(Exercise material)

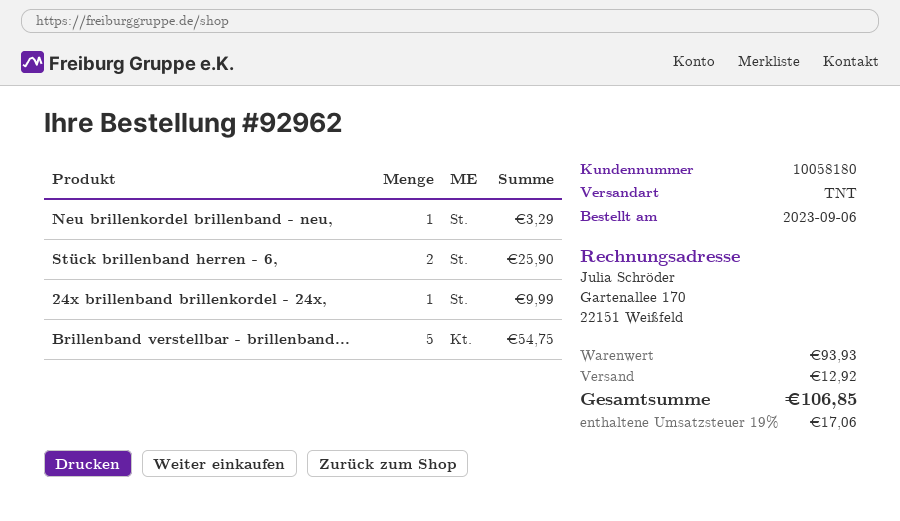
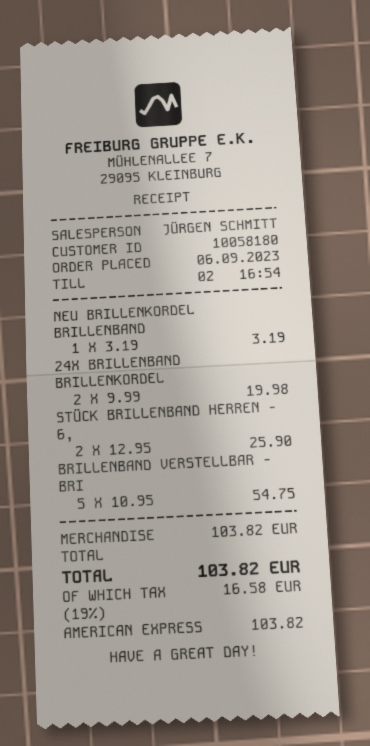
Neu brillenkordel brillenband - neu,: 1 for 3.29 -> 1 for 3.19
24x brillenband brillenkordel - 24x,: 1 for 9.99 -> 2 for 19.98
subtotal: 93.93 -> 103.82
shipping: 12.92 -> none
tax: 19% = 17.06 -> 19% = 16.58
total: 106.85 -> 103.82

(End Exercise material)

▶ _Activity_
Please transcribe the material above exactly as written. Leave the pictures out.

▶ _Answer to this exercise_
Neu brillenkordel brillenband - neu,: 1 for 3.29 -> 1 for 3.19
24x brillenband brillenkordel - 24x,: 1 for 9.99 -> 2 for 19.98
subtotal: 93.93 -> 103.82
shipping: 12.92 -> none
tax: 19% = 17.06 -> 19% = 16.58
total: 106.85 -> 103.82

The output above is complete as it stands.